An alternative to mitigation techniques, is a process called radiation hardening (RH). This process involves changing the characteristics of the raw materials at the silicon component level, to withstand the harsh radiation environment of certain missions [6]. However, it is very expensive and not commercially viable, especially for research and deployment of smaller missions like Cube Satellites. In this regard, less costly redundant and filter mitigation techniques have been developed by researchers in the field, with great success [4].
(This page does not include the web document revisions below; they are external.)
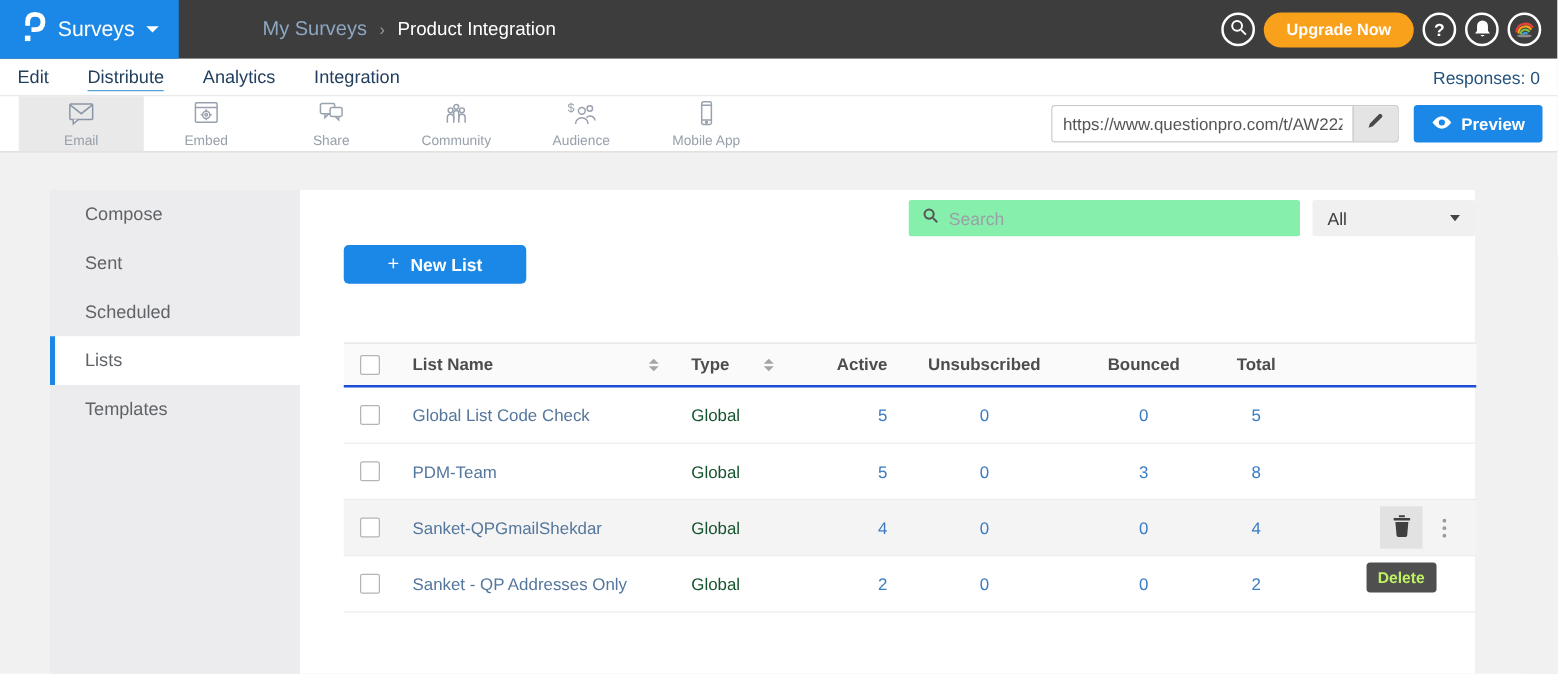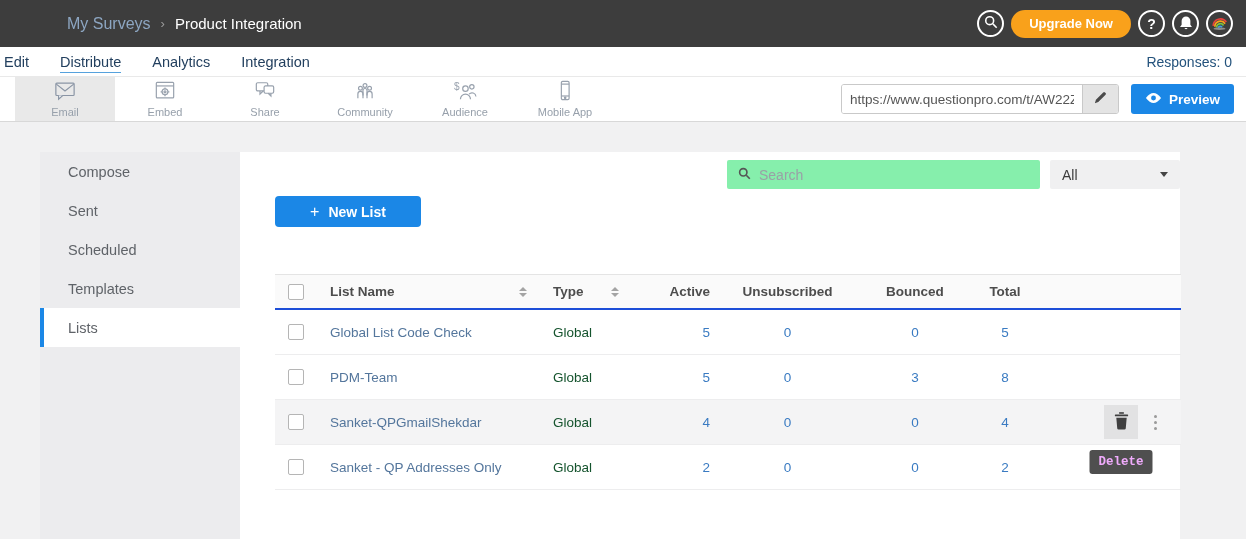--- a/index.html
+++ b/index.html
@@ -13,21 +13,21 @@
   .caret-down-w { width:0; height:0; border-left:5px solid transparent; border-right:5px solid transparent; border-top:5px solid #fff; }
   .breadcrumb { margin-left:27px; display:flex; align-items:center; gap:10px; }
   .bc-parent { color:#8da6c2; font-size:16px; cursor:pointer;margin-left:40px; }
   .bc-sep { color:#9a9a9a; font-size:13px; }
   .bc-current { color:#ffffff; font-size:15px; }
   .topbar-right { margin-left:auto; display:flex; align-items:center; gap:7px; padding-right:13px; }
   .circle-btn { width:27px; height:27px; border:2px solid #fff; border-radius:50%; background:transparent; display:flex; align-items:center; justify-content:center; color:#fff; font-size:14px; font-weight:bold; cursor:pointer; flex:none; }
   .upgrade-btn { height:28px; padding:0 18px; border:none; border-radius:14px; background:#f9a11b; color:#fff; font-size:13px; font-weight:bold; font-family:inherit; cursor:pointer; }
 
   
-  .survey-nav { height:29px; background:#fff; display:flex; align-items:center; padding-left:4px; }
+  .survey-nav { height:29px; background:#fff; display:flex; align-items:center; padding-left:14px; }
   .nav-tab { color:#223f5e; font-size:14.5px; margin-right:31px; cursor:pointer; text-decoration:none; }
   .nav-tab.active span { border-bottom:1px solid #56a2dd; padding-bottom:2px; }
   .responses { margin-left:auto; padding-right:14px; color:#23527c; font-size:14px; }
 
   
   .channelbar { height:46px; background:#fff; border-top:1px solid #e9e9e9; border-bottom:1px solid #d8d8d8; display:flex; align-items:stretch; padding-left:15px; }
   .channel { width:100px; display:flex; flex-direction:column; align-items:center; justify-content:center; gap:1px; cursor:pointer; }
   .channel.active { background:#e9e9e9; }
   .channel-label { color:#97a0ab; font-size:11px; }
   .url-group { margin-left:auto; display:flex; align-items:center; gap:12px; padding-right:12px; }
@@ -74,28 +74,38 @@
   .c-name .sort { margin-right:8px; }
   .c-type .sort { margin-right:6px; }
   .sort i { width:0; height:0; border-left:4px solid transparent; border-right:4px solid transparent; display:block; }
   .sort .up { border-bottom:4px solid #a4a4a4; }
   .sort .dn { border-top:4px solid #a4a4a4; }
   .name-link { color:#54769c; cursor:pointer; }
   .type-text { color:#14532d; }
   .num-link { color:#3a7bc2; cursor:pointer; }
   .trash-wrap { position:relative; }
   .icon-btn { width:34px; height:34px; border:none; background:#e2e2e3; display:flex; align-items:center; justify-content:center; cursor:pointer; }
-  .tooltip { position:absolute; top:45px; left:50%; transform:translateX(-50%); background:#4f4f4f; color:#f0abfc; font-size:12.5px; font-weight:bold; padding:5px 9px; border-radius:3px; white-space:nowrap; z-index:6;font-family:Liberation Mono, monospace; }
+  .tooltip { position:absolute; top:45px; left:50%; transform:translateX(-50%); background:#4f4f4f; color:#bef264; font-size:12.5px; font-weight:bold; padding:5px 9px; border-radius:3px; white-space:nowrap; z-index:6; }
   .kebab { display:flex; flex-direction:column; gap:3px; cursor:pointer; padding:4px 2px; }
   .kebab i { width:3px; height:3px; border-radius:50%; background:#9a9a9a; display:block; }
 </style>
 </head>
 <body>
 
 <header class="topbar">
+  <div class="logo-box">
+    <span>
+      <svg width="21" height="27" viewBox="0 0 24 30" fill="none">
+        <path d="M7 14 V10.5 Q7 3.5 13.5 3.5 Q21 3.5 21 10.5 Q21 17.5 13.5 17.5 H10.5" stroke="#fff" stroke-width="4.4"></path>
+        <rect x="4.5" y="23" width="5" height="5" fill="#fff"></rect>
+      </svg>
+    </span>
+    <span class="product-label">Surveys</span>
+    <span class="caret-down-w"></span>
+  </div>
   <div class="breadcrumb">
     <span class="bc-parent">My Surveys</span>
     <span class="bc-sep">›</span>
     <span class="bc-current">Product Integration</span>
   </div>
   <div class="topbar-right">
     <button class="circle-btn">
       <span>
         <svg width="14" height="14" viewBox="0 0 16 16" fill="none" stroke="#fff" stroke-width="1.8">
           <circle cx="6.5" cy="6.5" r="4.5"></circle>
@@ -236,25 +246,25 @@
   <aside class="sidebar">
     <div class="side-item">
         <span>Compose</span>
       </div>
     <div class="side-item">
         <span>Sent</span>
       </div>
     <div class="side-item">
         <span>Scheduled</span>
       </div>
+    <div class="side-item active">
+        <span>Lists</span>
+      </div>
     <div class="side-item">
         <span>Templates</span>
-      </div>
-    <div class="side-item active">
-        <span>Lists</span>
       </div>
   </aside>
 
   <main class="card">
     <div class="card-top">
       <div class="search-box">
         <span>
           <svg width="13" height="13" viewBox="0 0 16 16" fill="none" stroke="#555" stroke-width="2">
             <circle cx="6.5" cy="6.5" r="4.5"></circle>
               <line x1="10.2" y1="10.2" x2="14.5" y2="14.5"></line>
The response of a particular family of FPGAs to SEUs, depends on the architecture of its configuration memory [7]. For example, SRAM FPGAs are a family of FPGAs which have configuration memory that consists of SRAM cells. It has been shown that the configuration memory of SRAM based FPGAs is sensitive to SEUs, which causes a bit flip, when struck by an energetic charged particle [8]. This results in a change in functionality.

Flash based FPGAs, on the other hand, have configuration memory that consists of Flash memory cells, which have been shown to be resistant to SEUs [9]. However, previous tests have shown that Flash FPGAs are sensitive to soft errors, or SETs, in the combinational user logic, and to SEUs in the sequential logic elements [10]. Therefore, in order to use Flash FPGAs in a radiation environment, the mitigation must be applied to the user logic, as well as the memory elements. It is for this reason that most studies on the SET characterization of FPGA's have been performed on Flash-Based FPGAs due to its configuration memory being resistant to SEU's. The few studies in the literature that refer to SET characterization in SRAM-based FPGAs are based on software and hardware simulations without using any radiation facility [11,12]. Therefore, they do not provide a quantitative measure for SET probability and severity of the phenomenon in the form of the SET cross section [13].

The focus of this paper is to present experimental evidence to demonstrate the effectiveness of a new mitigation technique in correcting errors that affect digital logic applications in SRAM FPGAs when exposed to highly accelerated particles, similar to those in space [14]. Consequently, some SEU characterization of the Xilinx's Artix-7 SRAM FPGA is also presented.